EXTRACTED MATERIAL:
········
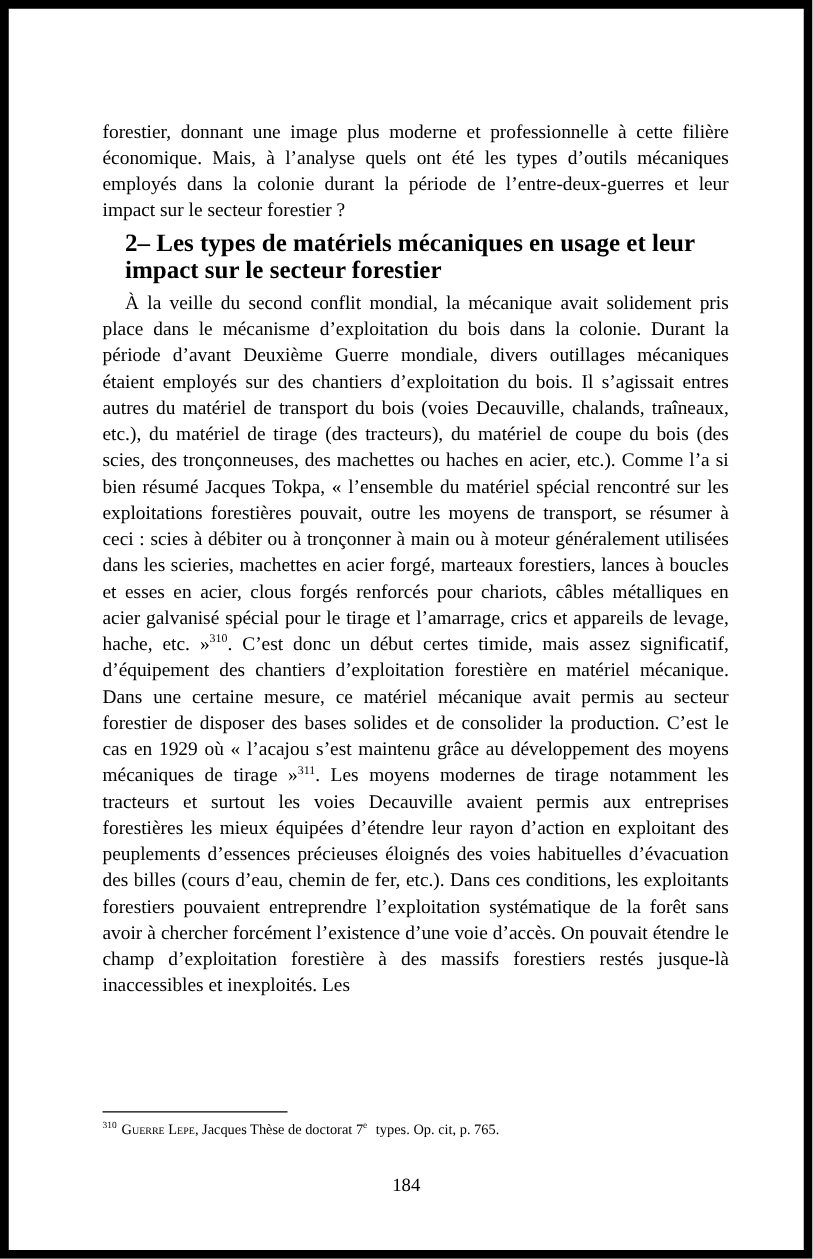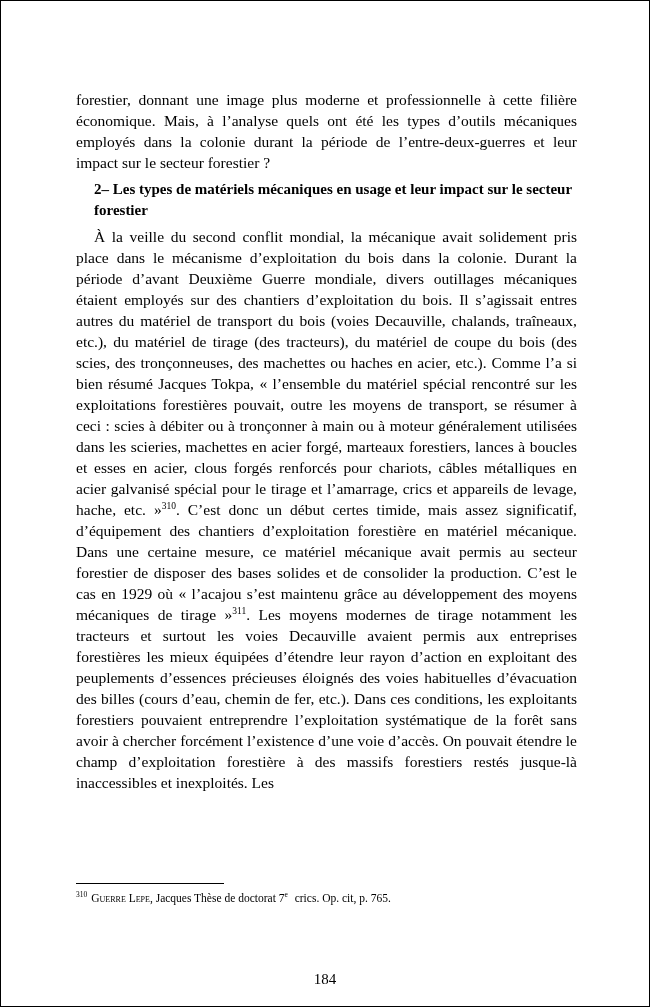"forestier, donnant une image plus" .page { border: 1px solid #000000 -> 7px solid #000000 }
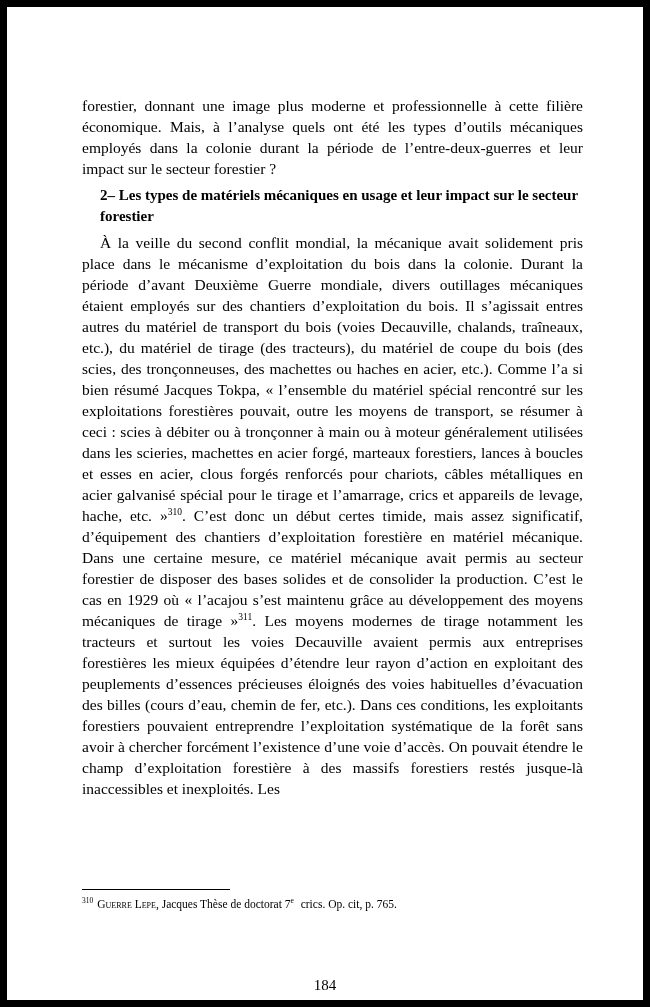"2– Les types de matériels" .heading { font-size: 15px -> 20px }
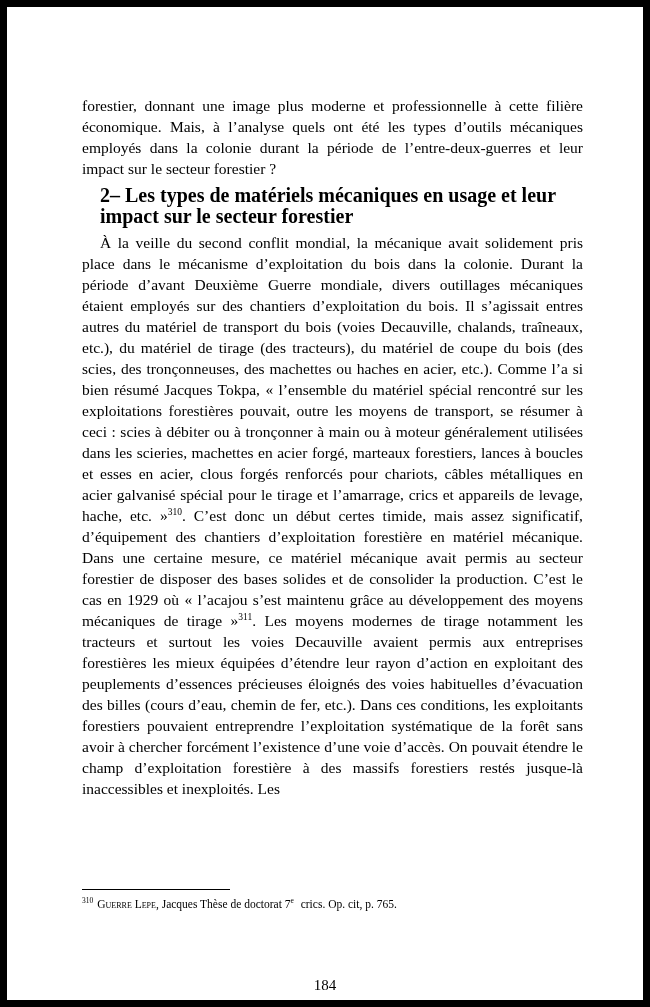"crics." span { text: crics -> types }
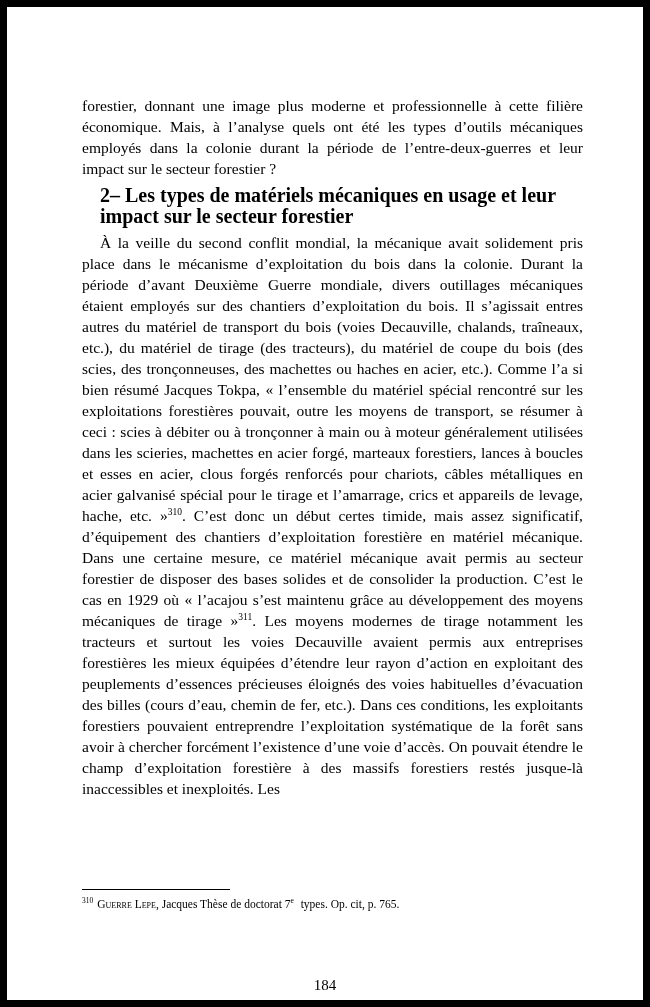"184" .page-number { margin-top: 36px -> none }
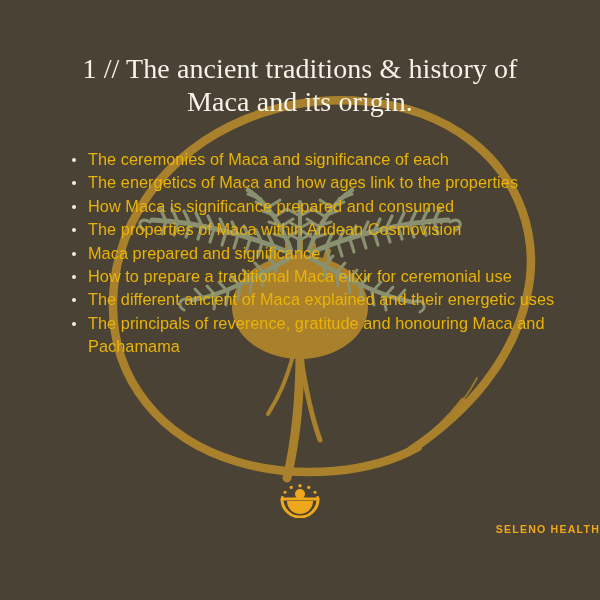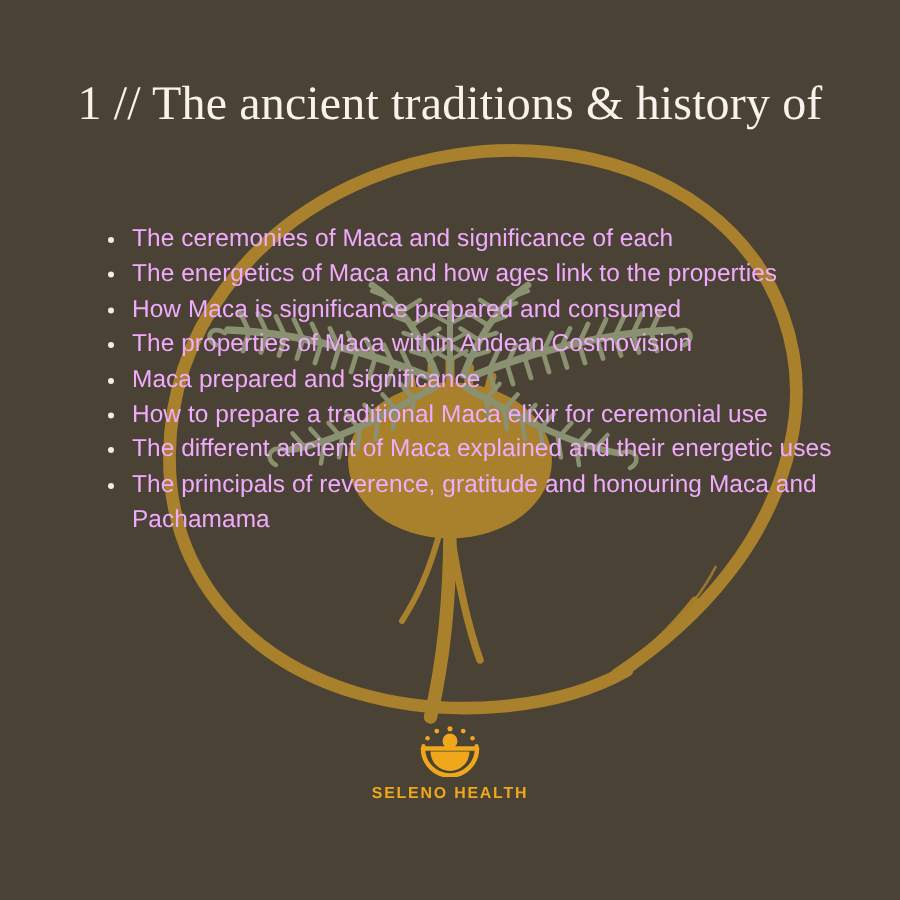"1 // The ancient traditions" #title-block .title-line { font-size: 32px -> 28px }
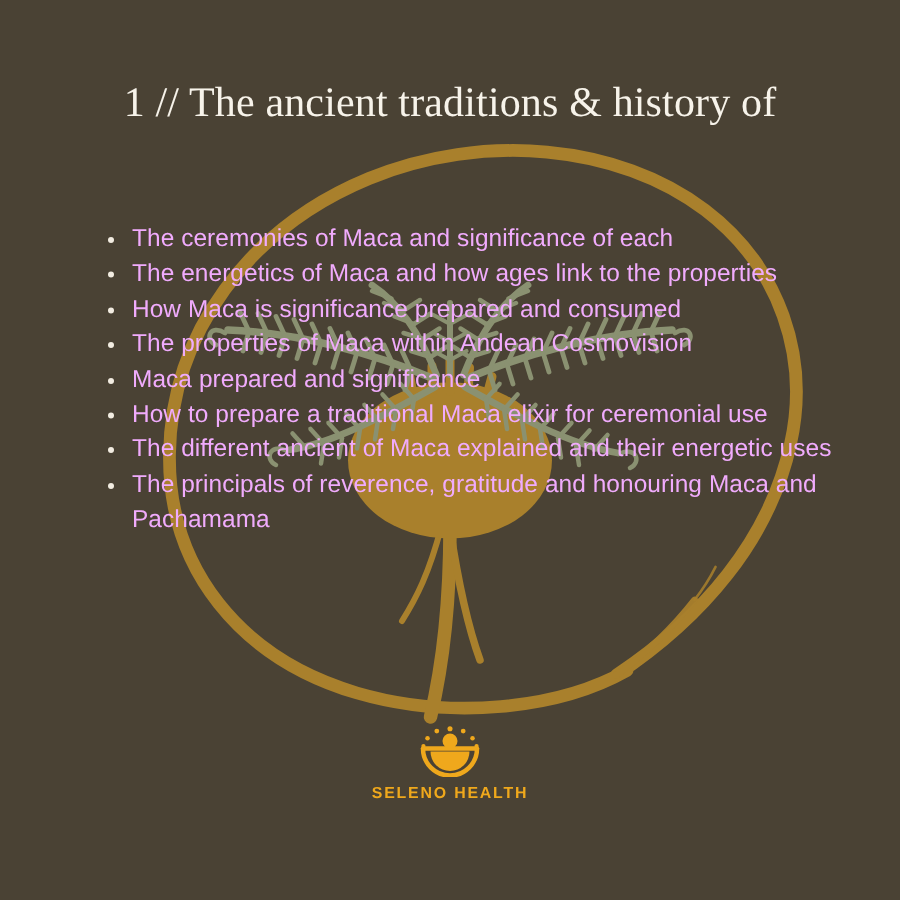"Maca and its origin." div.title-line { html: none -> <div>Maca and its origin.</div> }
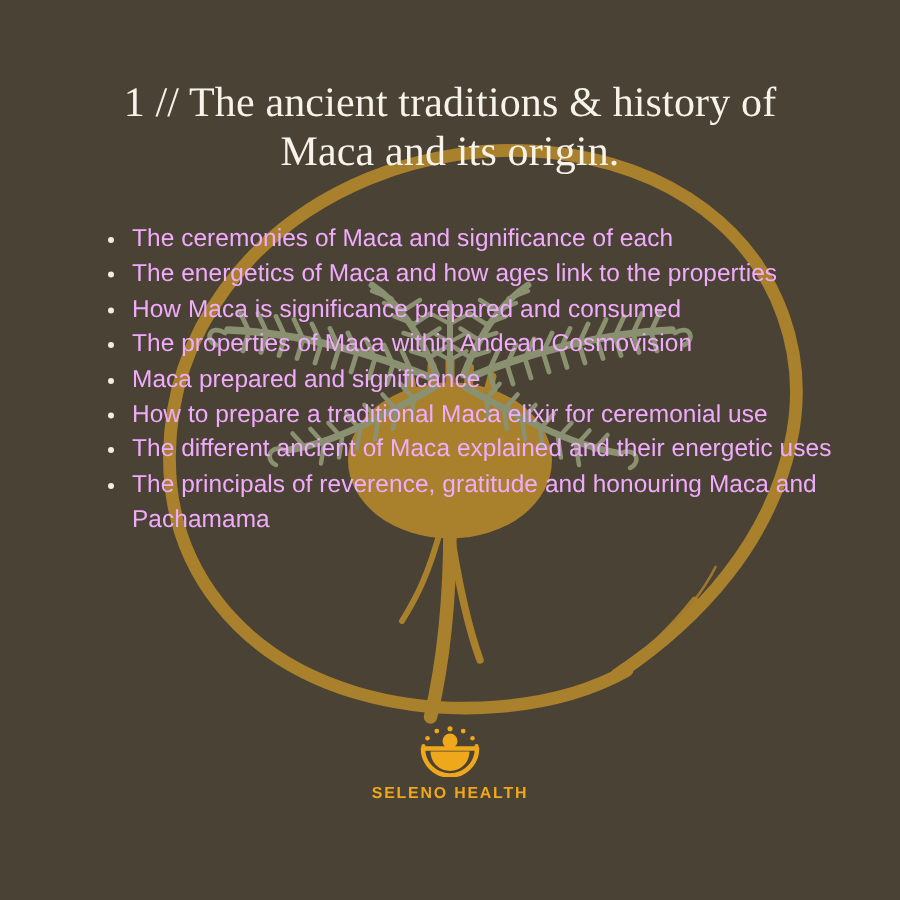"The ceremonies of Maca and" #bullets li { color: #f0abfc -> #eab308 }
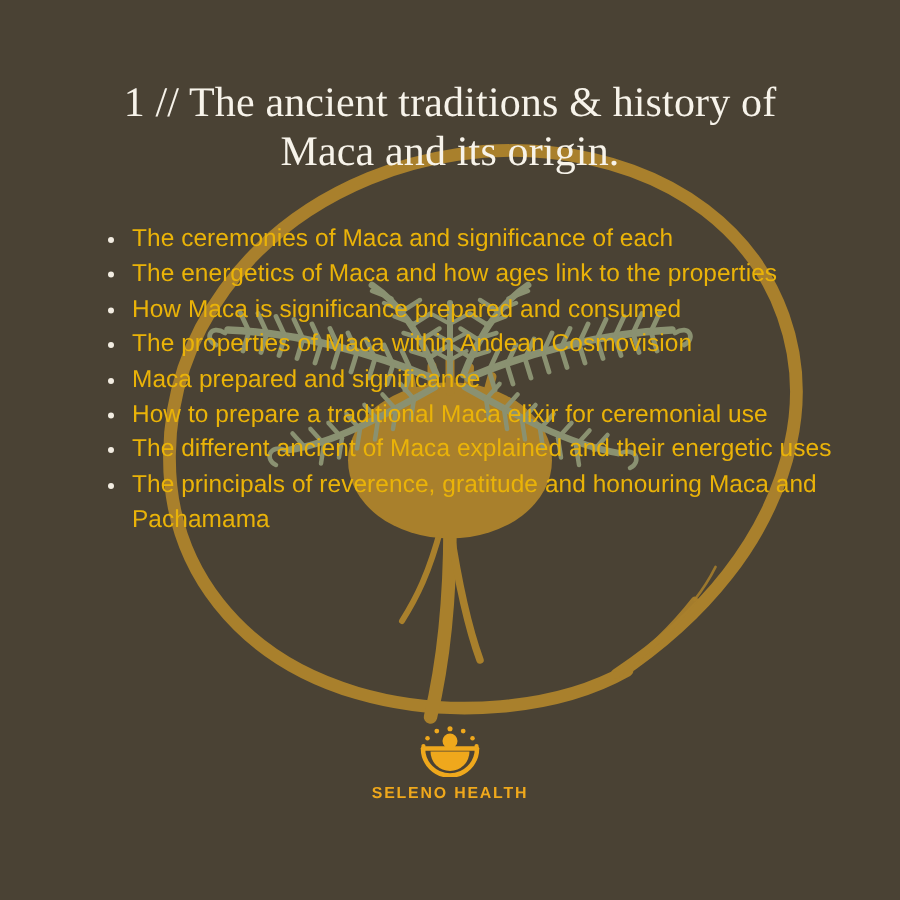"SELENO HEALTH" #logo { text-align: center -> right }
········
WHAT THE TASK ASKS: Please copy the lines above, starting at the one that holds "ceremonies of Maca" and stopping after the last line, exactly as they appear and minus the pictures.

SOLUTION FOR THIS TASK:
"The ceremonies of Maca and" #bullets li { color: #f0abfc -> #eab308 }
"SELENO HEALTH" #logo { text-align: center -> right }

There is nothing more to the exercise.